Egg roll with avocado and greens

Ingredients

  • Chicken Egg 4 pieces
  • Herbs 1 bunch
  • Milk 3 spoons
  • Salt to taste
  • Ground Black Pepper to taste
  • Ghee to taste
  • Semi-soft cream cheese 5 oz
  • Avocado 1 piece
  • Water 2 spoons
  • Corn Starch 1 tablespoon
  • Tomatoes 1 piece
  • Lemon ½ pieces

Step-by-Step Guide

Step 1

Whisk together the eggs, milk, water, and starch. Add pepper and salt. Grease the skillet with oil, place it over medium heat, and heat it thoroughly.

Step 2

Pour one third of the egg mixture into the skillet and cook until the omelette is set. Then flip it over and cook the other side. Finish cooking the remaining mixture.

Step 3

Peel the avocado and remove the pit.
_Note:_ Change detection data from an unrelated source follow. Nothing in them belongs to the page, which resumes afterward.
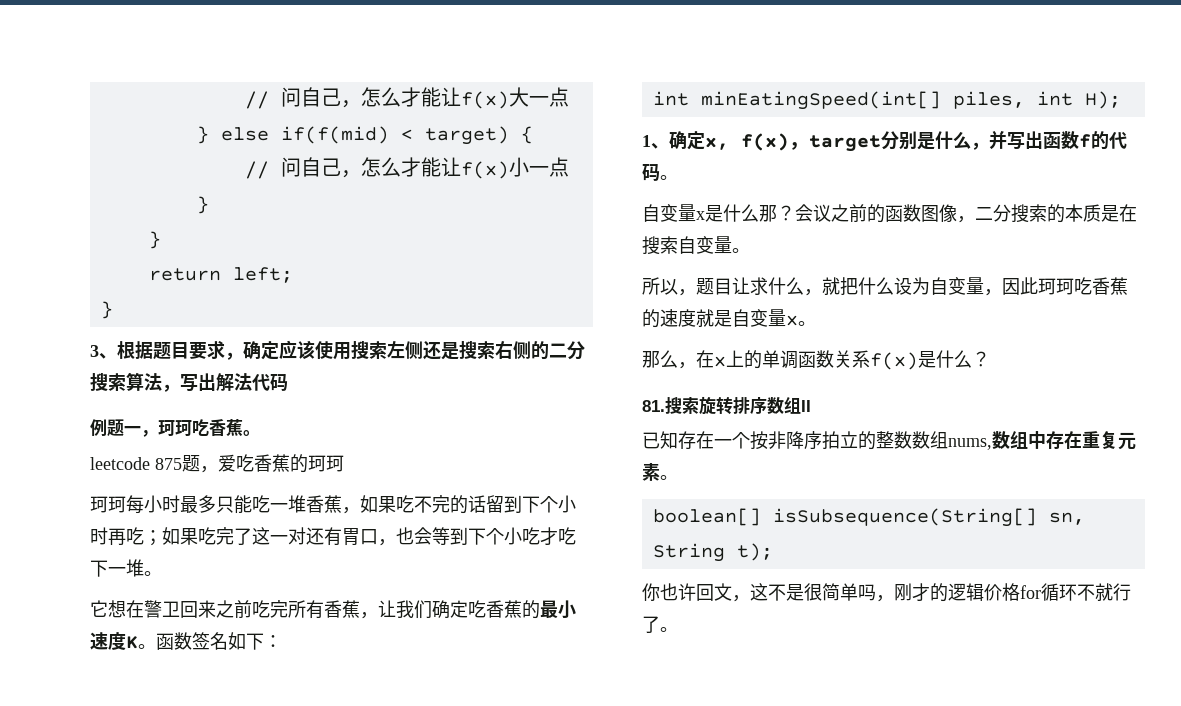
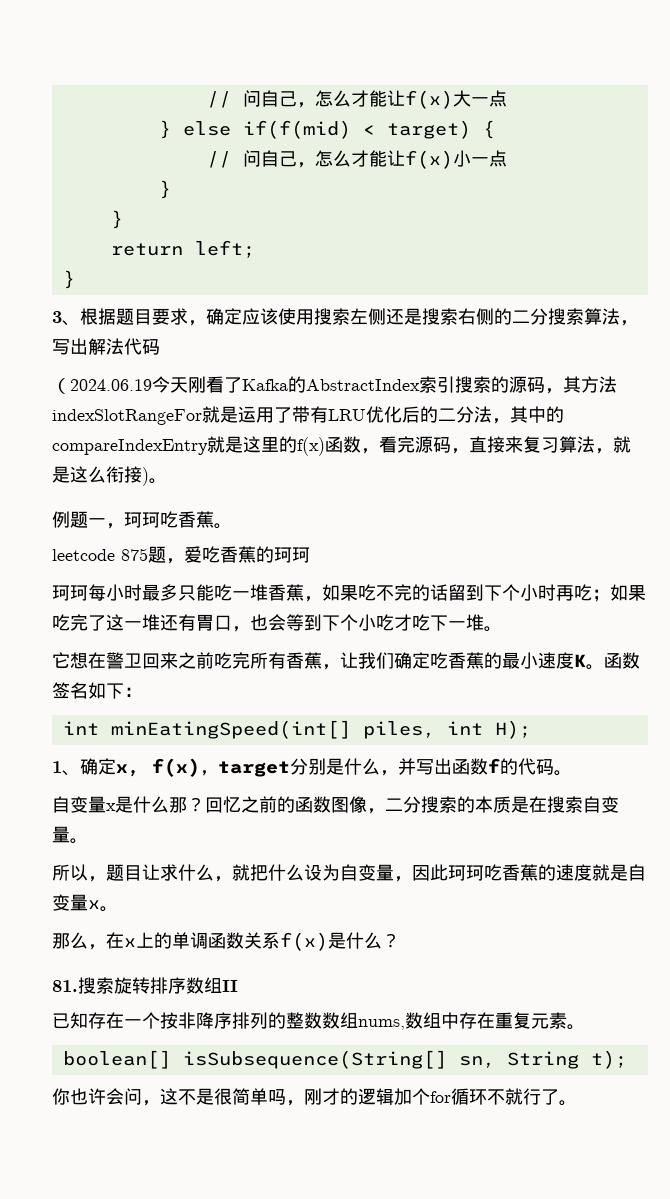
+ （2024.06.19今天刚看了Kafka的AbstractIndex索引搜索的源码，其方法indexSlotRangeFor就是运用了带有LRU优化后的二分法，其中的compareIndexEntry就是这里的f(x)函数，看完源码，直接来复习算法，就是这么衔接)。
- 珂珂每小时最多只能吃一堆香蕉，如果吃不完的话留到下个小时再吃；如果吃完了这一对还有胃口，也会等到下个小吃才吃下一堆。
+ 珂珂每小时最多只能吃一堆香蕉，如果吃不完的话留到下个小时再吃；如果吃完了这一堆还有胃口，也会等到下个小吃才吃下一堆。
- 会议之前的函数图像，二分搜索的本质是在搜索自变量。
+ 回忆之前的函数图像，二分搜索的本质是在搜索自变量。
- 已知存在一个按非降序拍立的整数数组nums,数组中存在重复元素。
+ 已知存在一个按非降序排列的整数数组nums,数组中存在重复元素。
- 你也许回文，这不是很简单吗，刚才的逻辑价格for循环不就行了。
+ 你也许会问，这不是很简单吗，刚才的逻辑加个for循环不就行了。

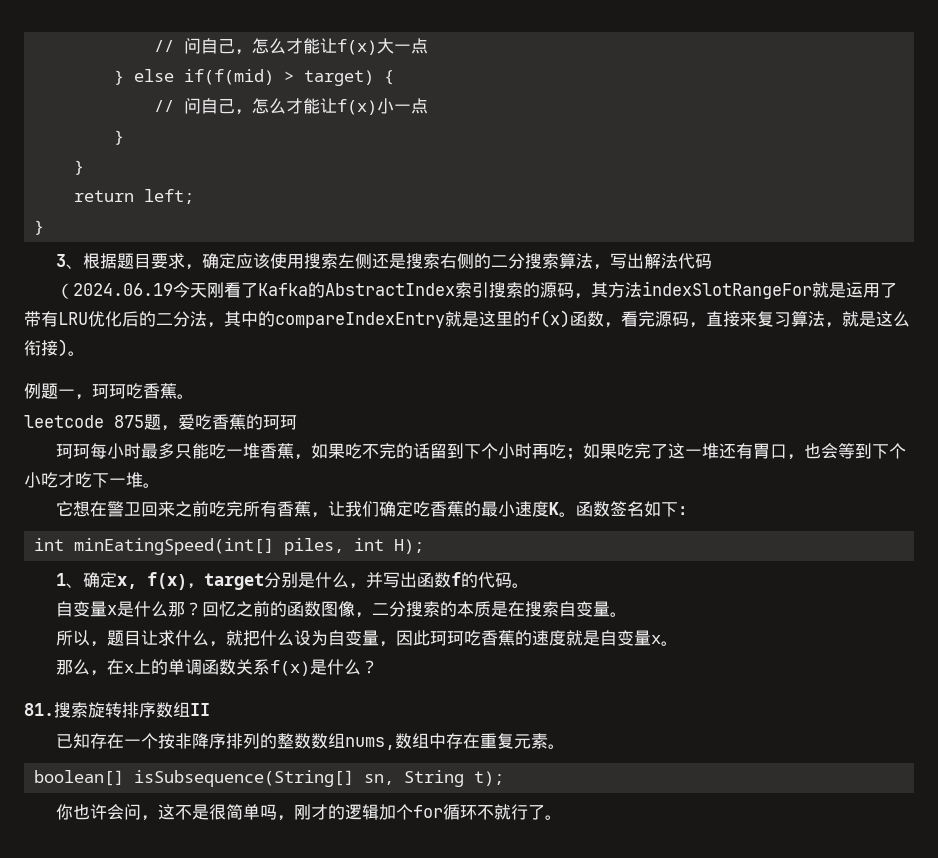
- } else if(f(mid) < target) {
+ } else if(f(mid) > target) {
Slice the flesh and drizzle with lemon juice to prevent it from browning. Chop the herbs. Cut the tomatoes into slices and remove the seeds. Finely chop the flesh and mix it with the cheese and herbs, then season with salt and pepper.

Step 4

Spread the filling on the omelets, roll them up, and cut into smaller pieces.